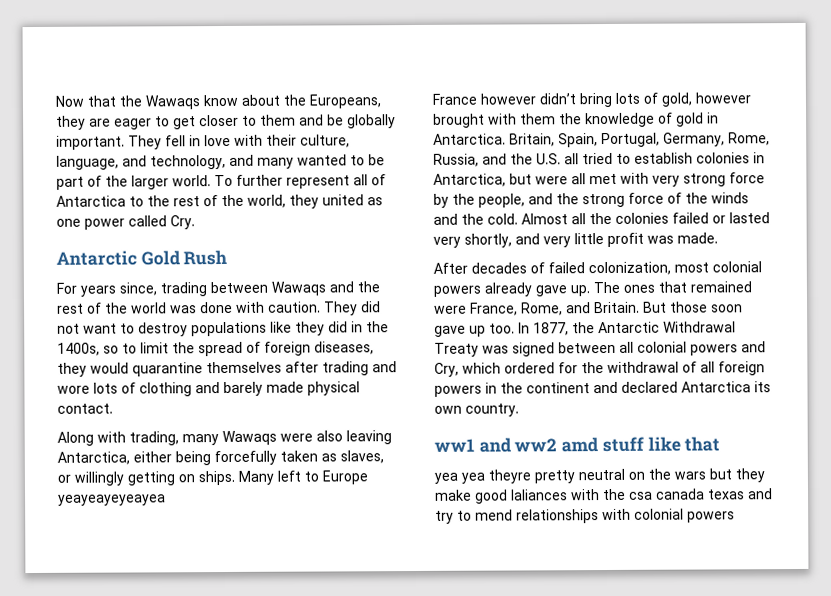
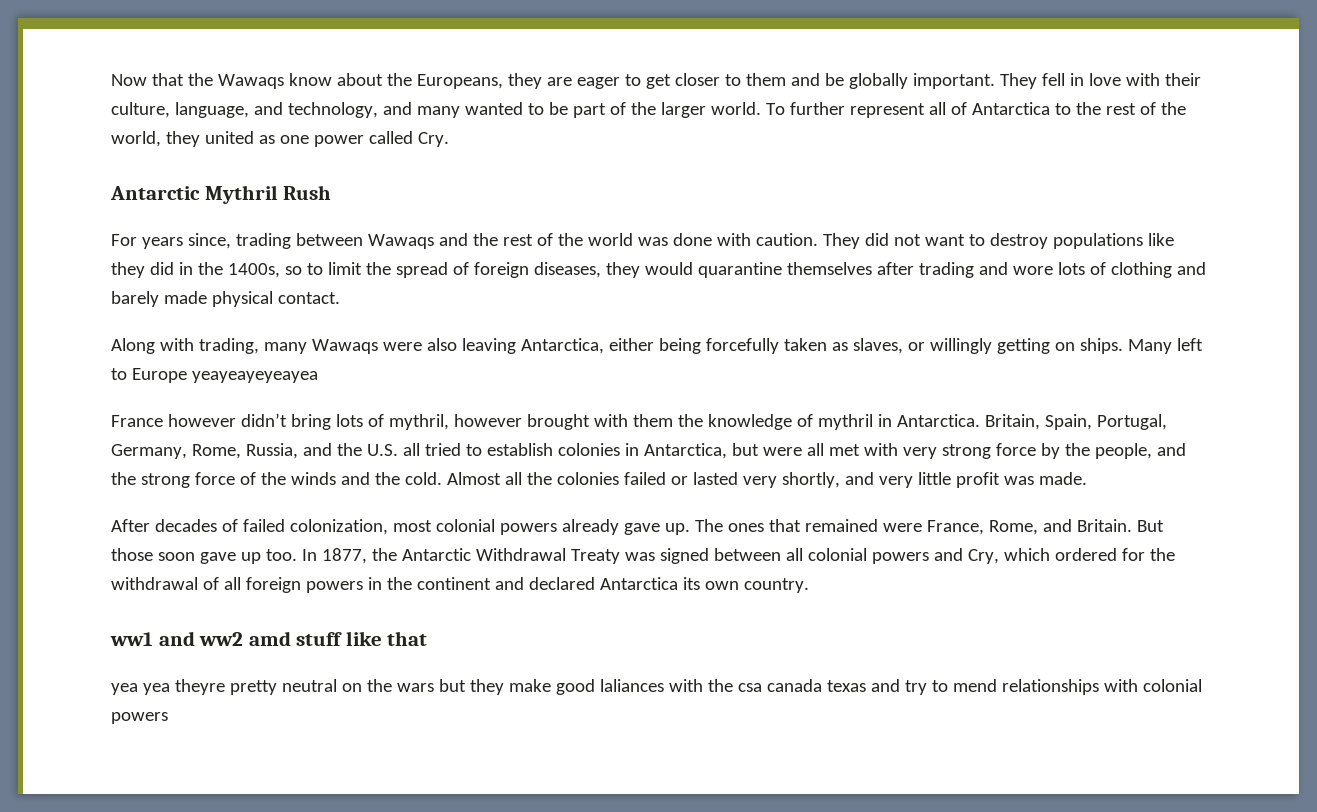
- Antarctic Gold Rush
+ Antarctic Mythril Rush
- France however didn’t bring lots of gold, however brought with them the knowledge of gold in Antarctica.
+ France however didn’t bring lots of mythril, however brought with them the knowledge of mythril in Antarctica.

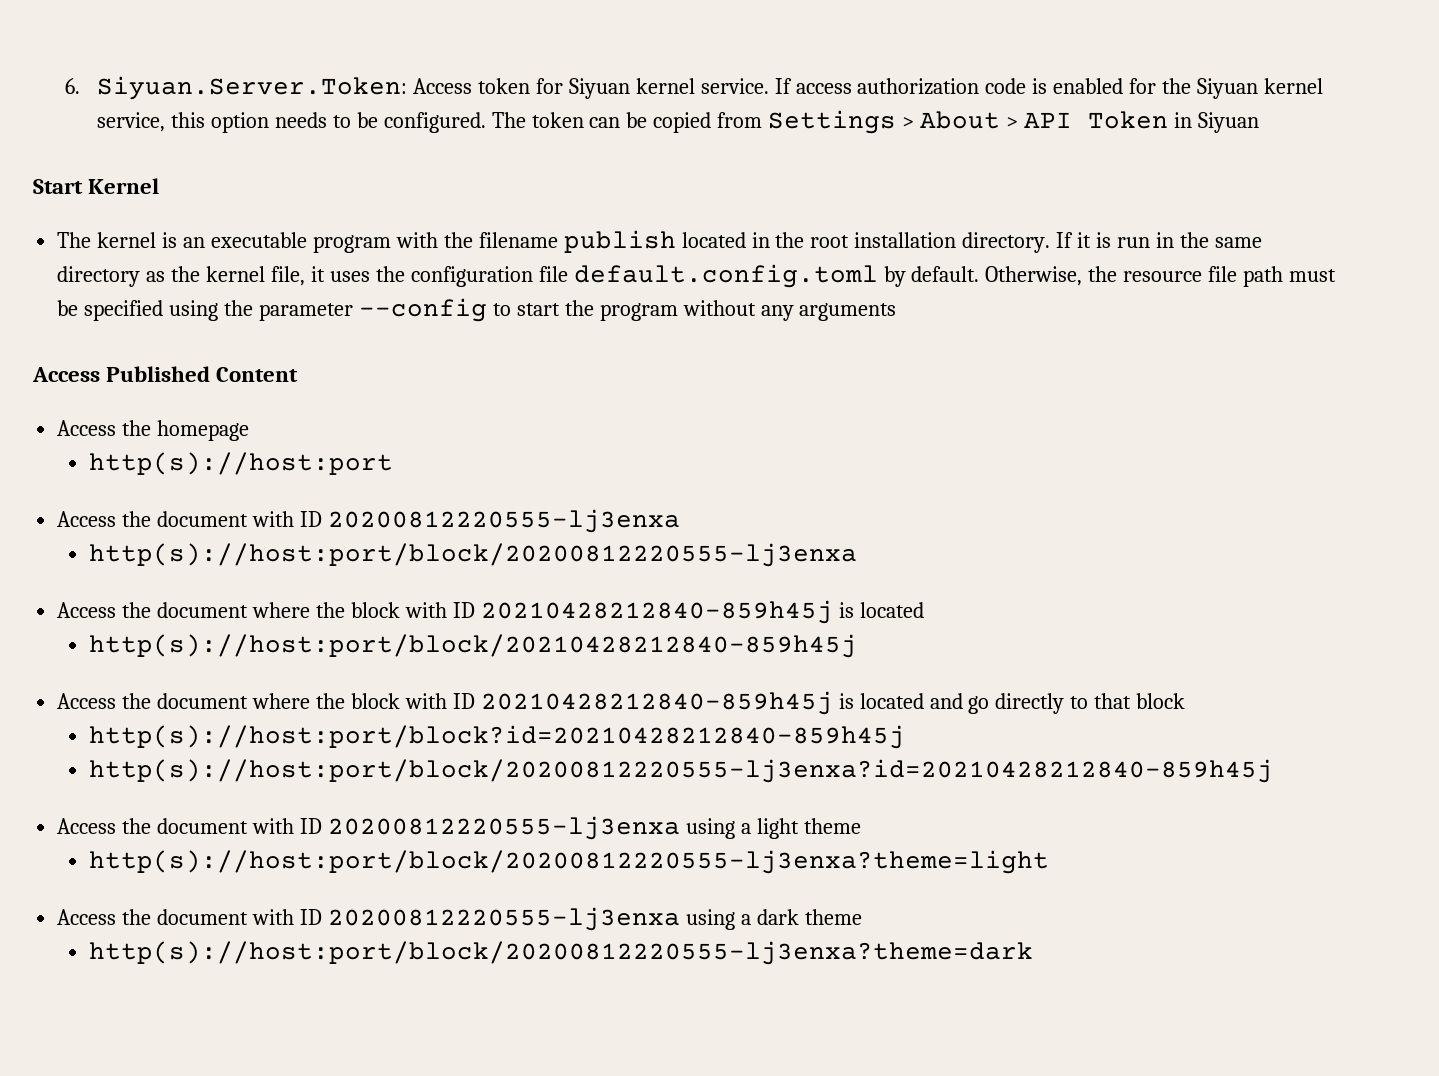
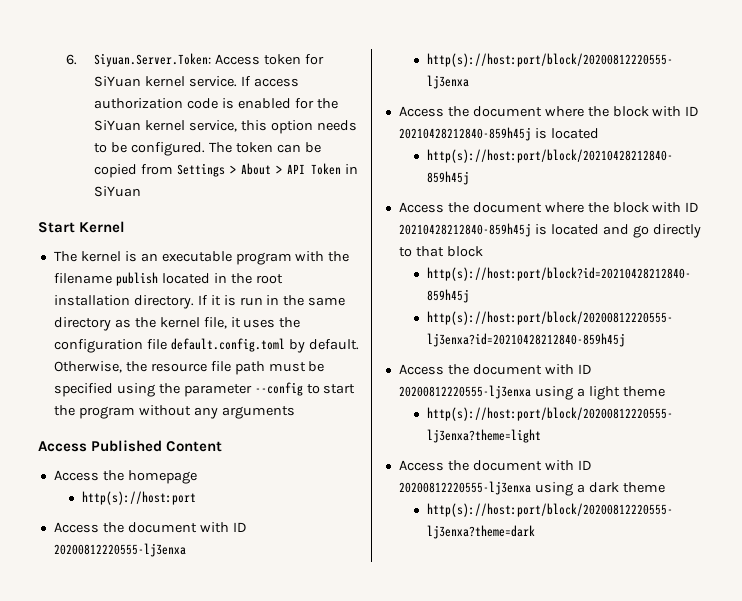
- 6. Siyuan.Server.Token: Access token for Siyuan kernel service.
+ 6. Siyuan.Server.Token: Access token for SiYuan kernel service.
- If access authorization code is enabled for the Siyuan kernel service, this option needs to be configured.
+ If access authorization code is enabled for the SiYuan kernel service, this option needs to be configured.
- The token can be copied from Settings > About > API Token in Siyuan
+ The token can be copied from Settings > About > API Token in SiYuan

━━━

▶ _INSTRUCTIONS FOR THE TASK_:
Could you reproduce every record above exactly, leaving out the pictures?

▶ _OUTPUT OF THE EXERCISE_:
- Antarctic Gold Rush
+ Antarctic Mythril Rush
- France however didn’t bring lots of gold, however brought with them the knowledge of gold in Antarctica.
+ France however didn’t bring lots of mythril, however brought with them the knowledge of mythril in Antarctica.

- 6. Siyuan.Server.Token: Access token for Siyuan kernel service.
+ 6. Siyuan.Server.Token: Access token for SiYuan kernel service.
- If access authorization code is enabled for the Siyuan kernel service, this option needs to be configured.
+ If access authorization code is enabled for the SiYuan kernel service, this option needs to be configured.
- The token can be copied from Settings > About > API Token in Siyuan
+ The token can be copied from Settings > About > API Token in SiYuan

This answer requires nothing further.